Material shown
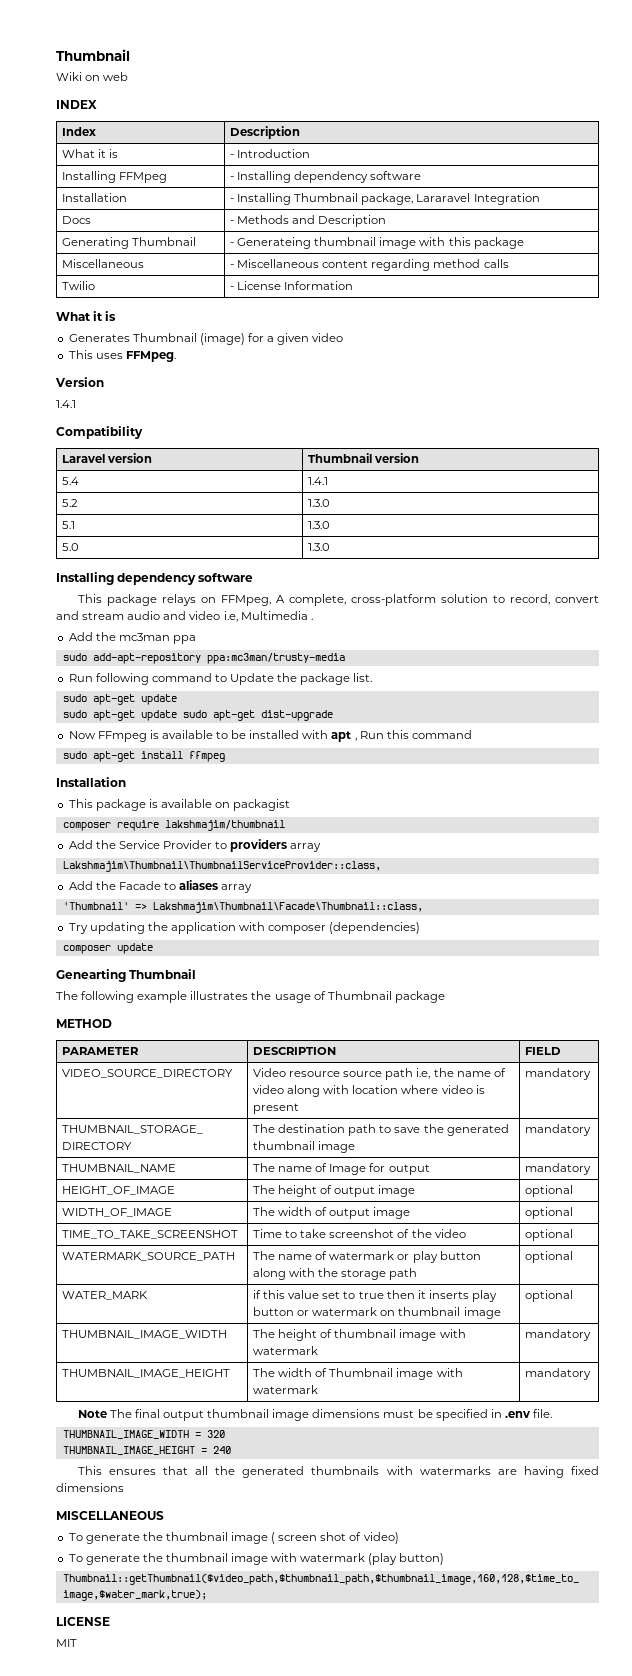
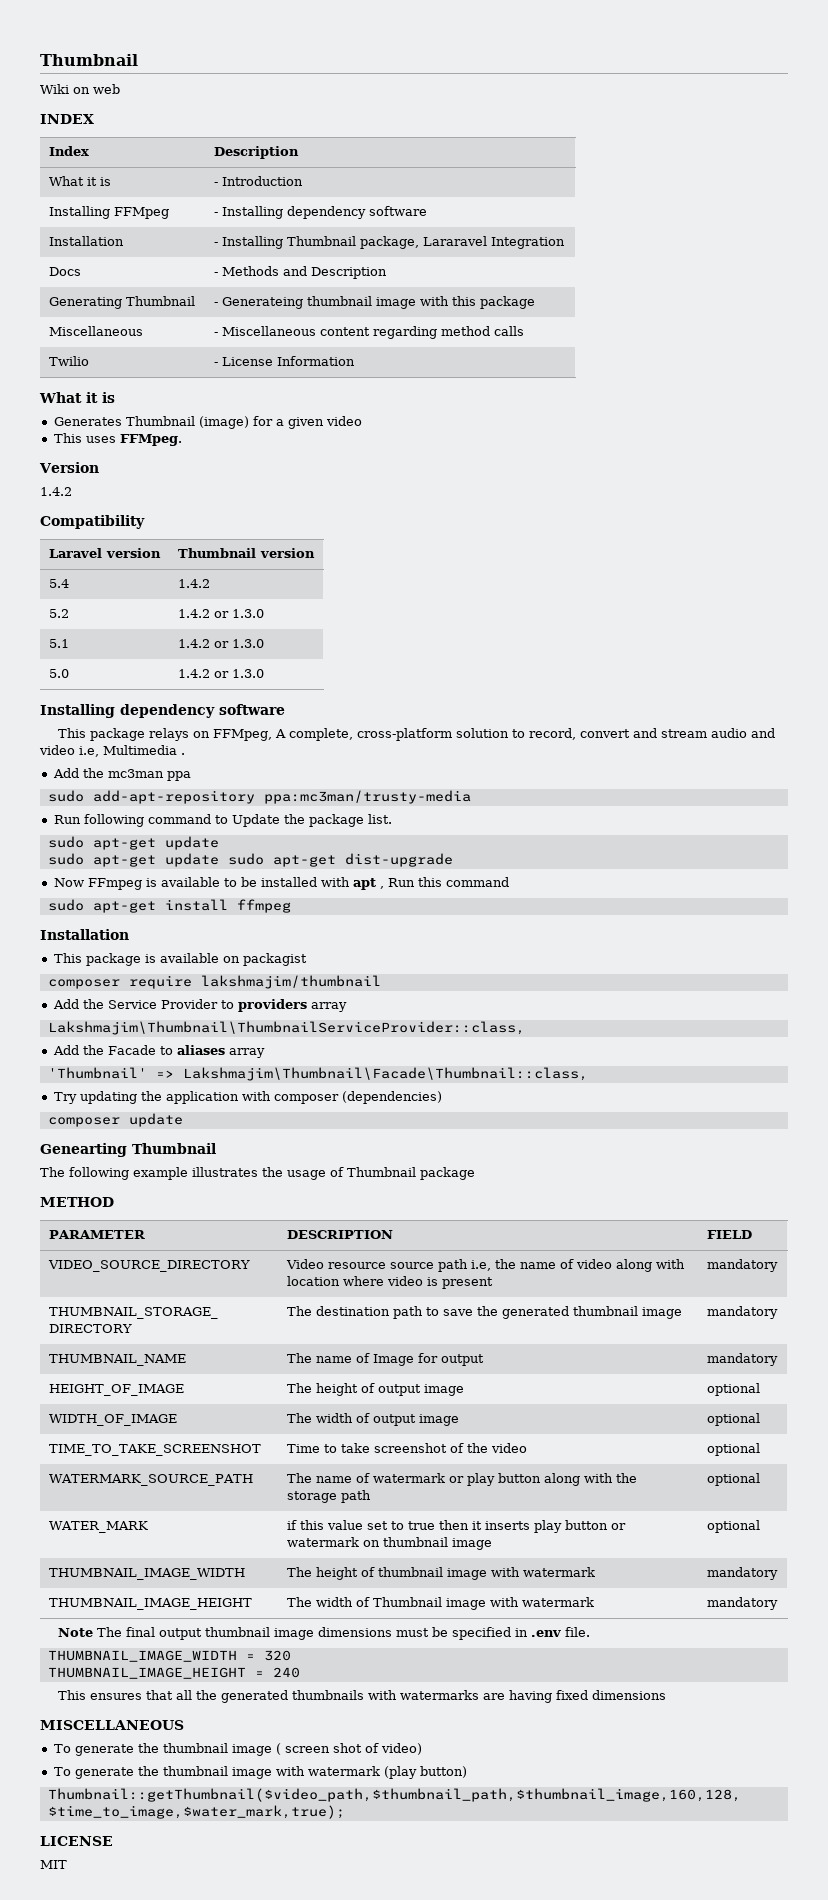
  Version
- 1.4.1
+ 1.4.2
- 5.4 | 1.4.1
+ 5.4 | 1.4.2
- 5.2 | 1.3.0
+ 5.2 | 1.4.2 or 1.3.0
- 5.1 | 1.3.0
+ 5.1 | 1.4.2 or 1.3.0
- 5.0 | 1.3.0
+ 5.0 | 1.4.2 or 1.3.0

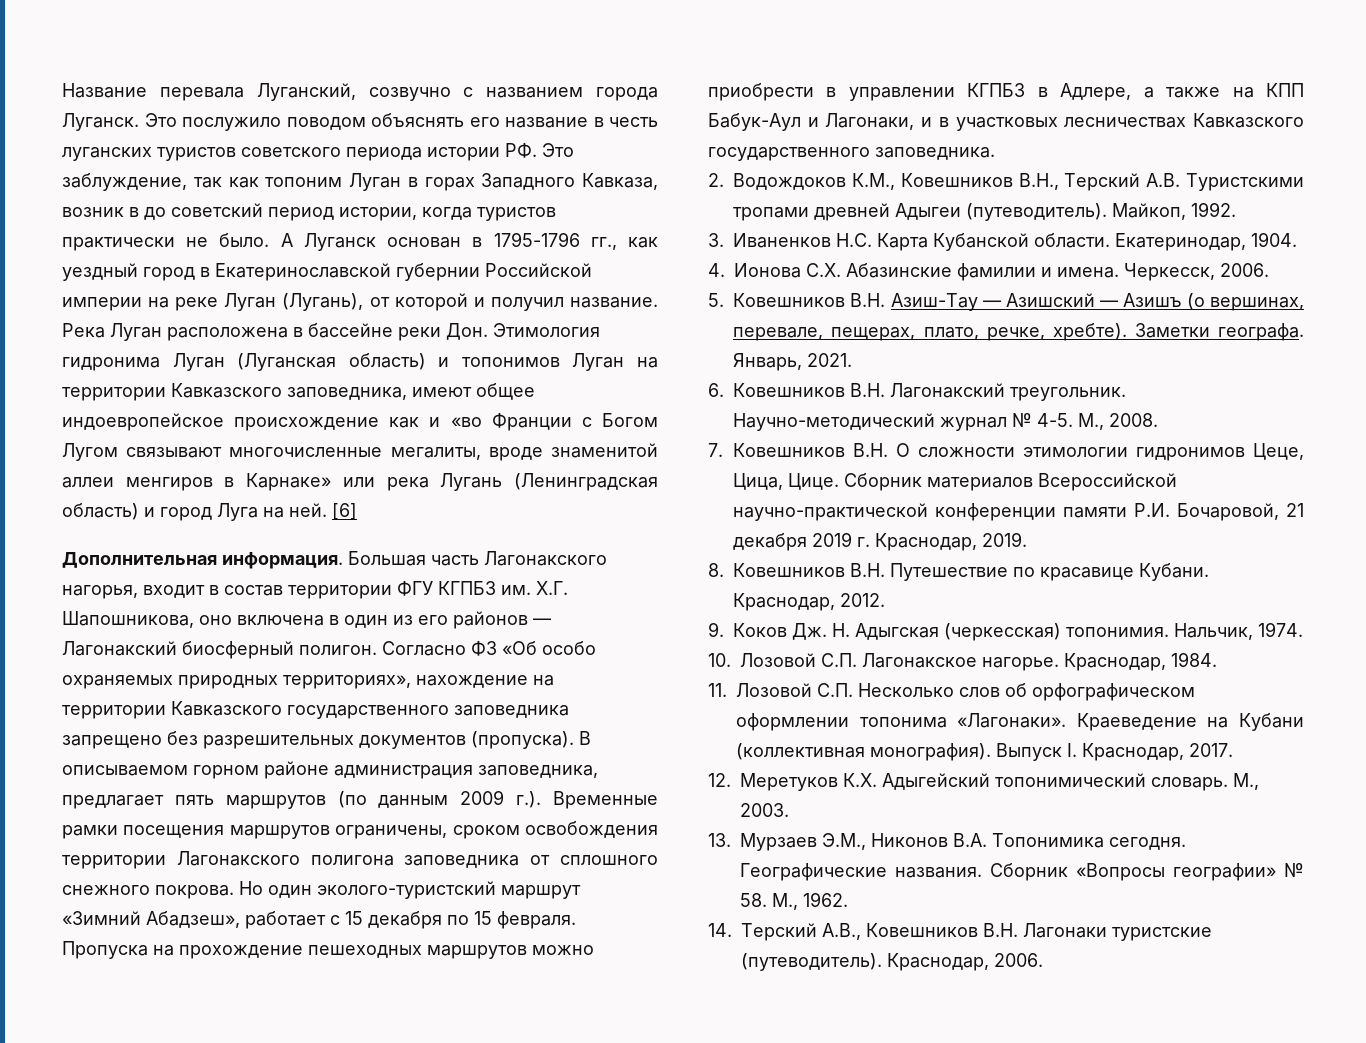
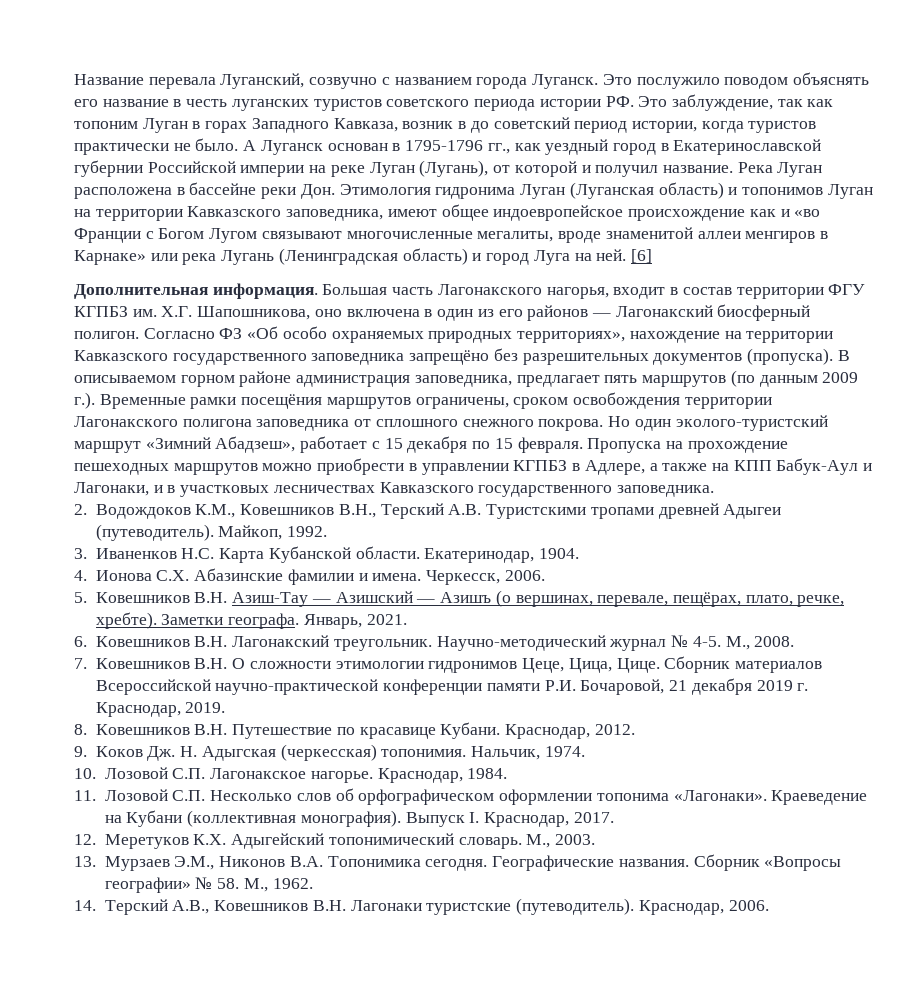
- Согласно ФЗ «Об особо охраняемых природных территориях», нахождение на территории Кавказского государственного заповедника запрещено без разрешительных документов (пропуска).
+ Согласно ФЗ «Об особо охраняемых природных территориях», нахождение на территории Кавказского государственного заповедника запрещёно без разрешительных документов (пропуска).
- В описываемом горном районе администрация заповедника, предлагает пять маршрутов (по данным 2009 г.). Временные рамки посещения маршрутов ограничены, сроком освобождения территории Лагонакского полигона заповедника от сплошного снежного покрова.
+ В описываемом горном районе администрация заповедника, предлагает пять маршрутов (по данным 2009 г.). Временные рамки посещёния маршрутов ограничены, сроком освобождения территории Лагонакского полигона заповедника от сплошного снежного покрова.
- 5. Ковешников В.Н. Азиш-Тау — Азишский — Азишъ (о вершинах, перевале, пещерах, плато, речке, хребте).
+ 5. Ковешников В.Н. Азиш-Тау — Азишский — Азишъ (о вершинах, перевале, пещёрах, плато, речке, хребте).

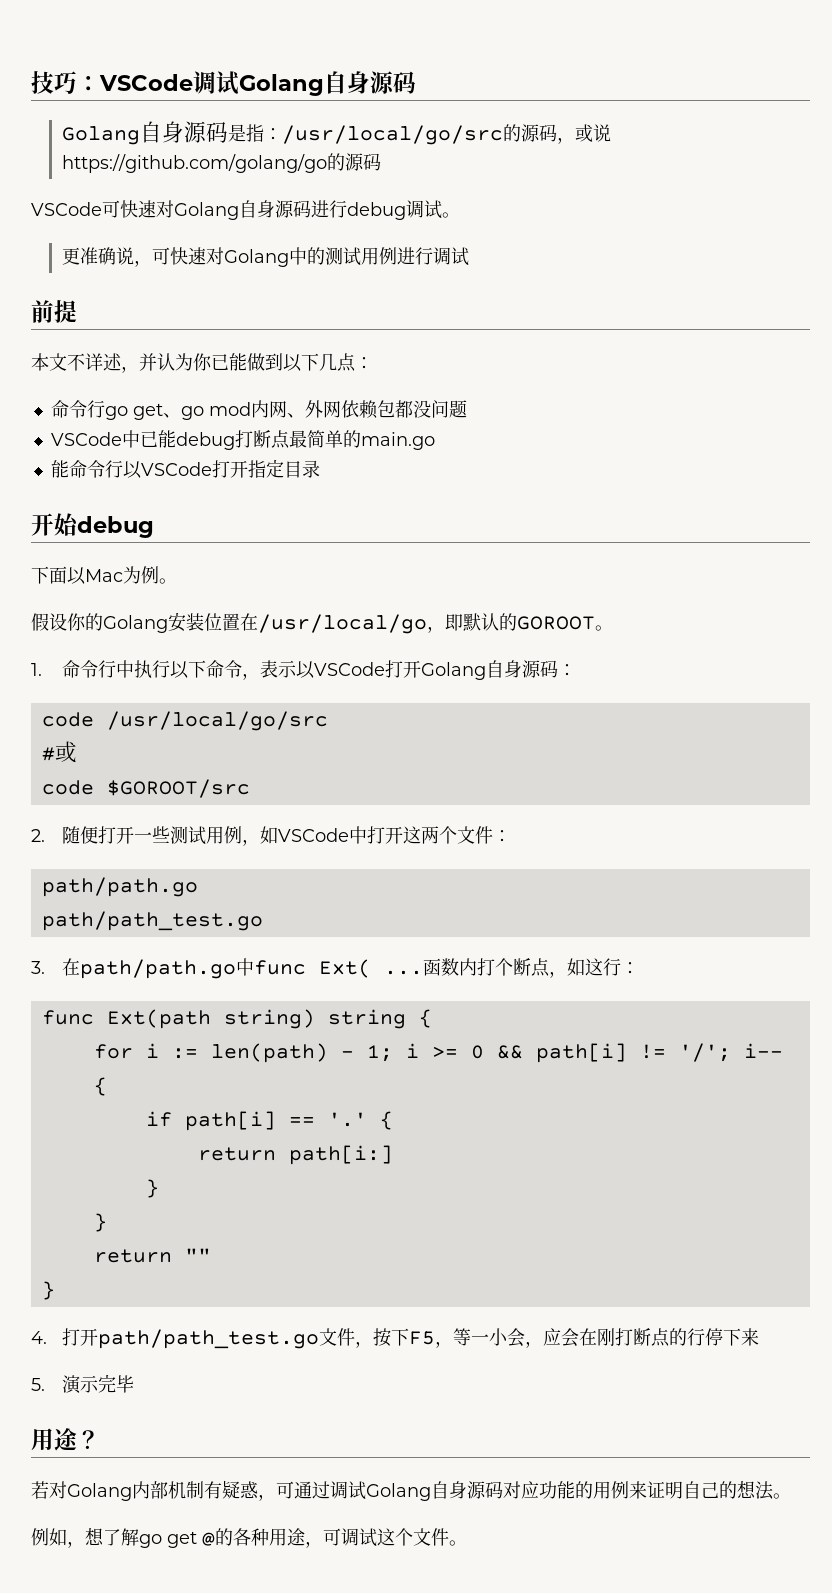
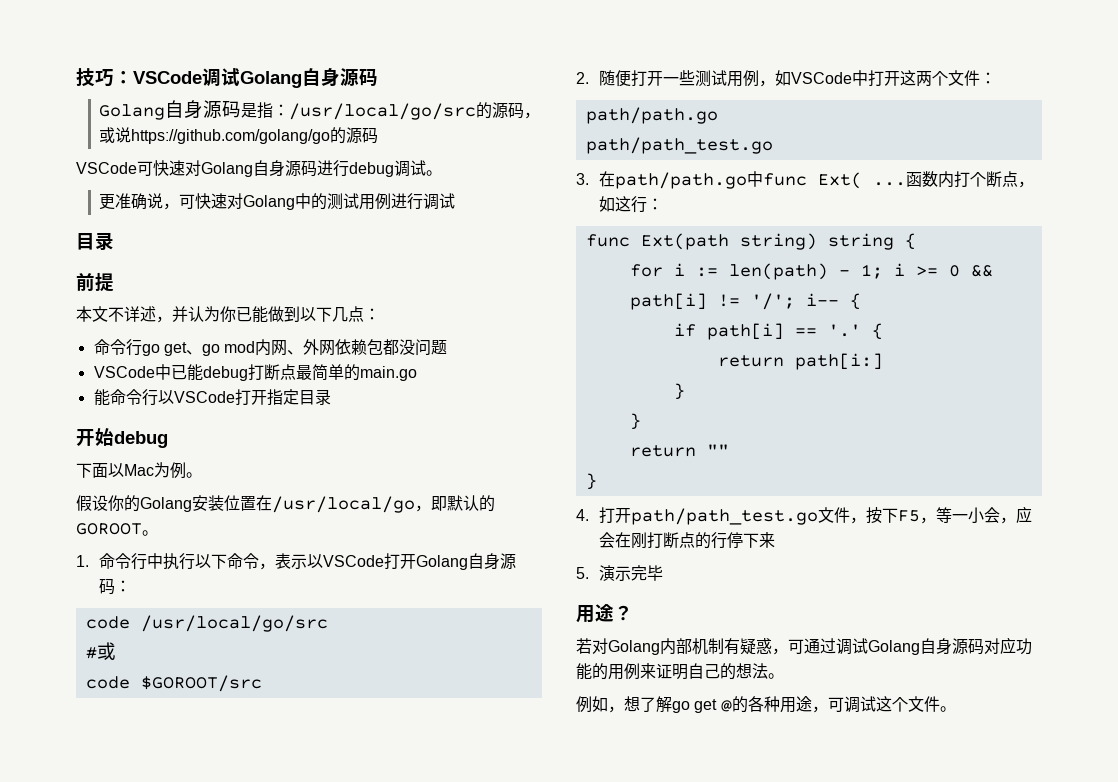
  更准确说，可快速对Golang中的测试用例进行调试
+ 目录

Problem description
Check each line of the records above, and copy those that hold the word "Кавказского".

Solved problem
- Согласно ФЗ «Об особо охраняемых природных территориях», нахождение на территории Кавказского государственного заповедника запрещено без разрешительных документов (пропуска).
+ Согласно ФЗ «Об особо охраняемых природных территориях», нахождение на территории Кавказского государственного заповедника запрещёно без разрешительных документов (пропуска).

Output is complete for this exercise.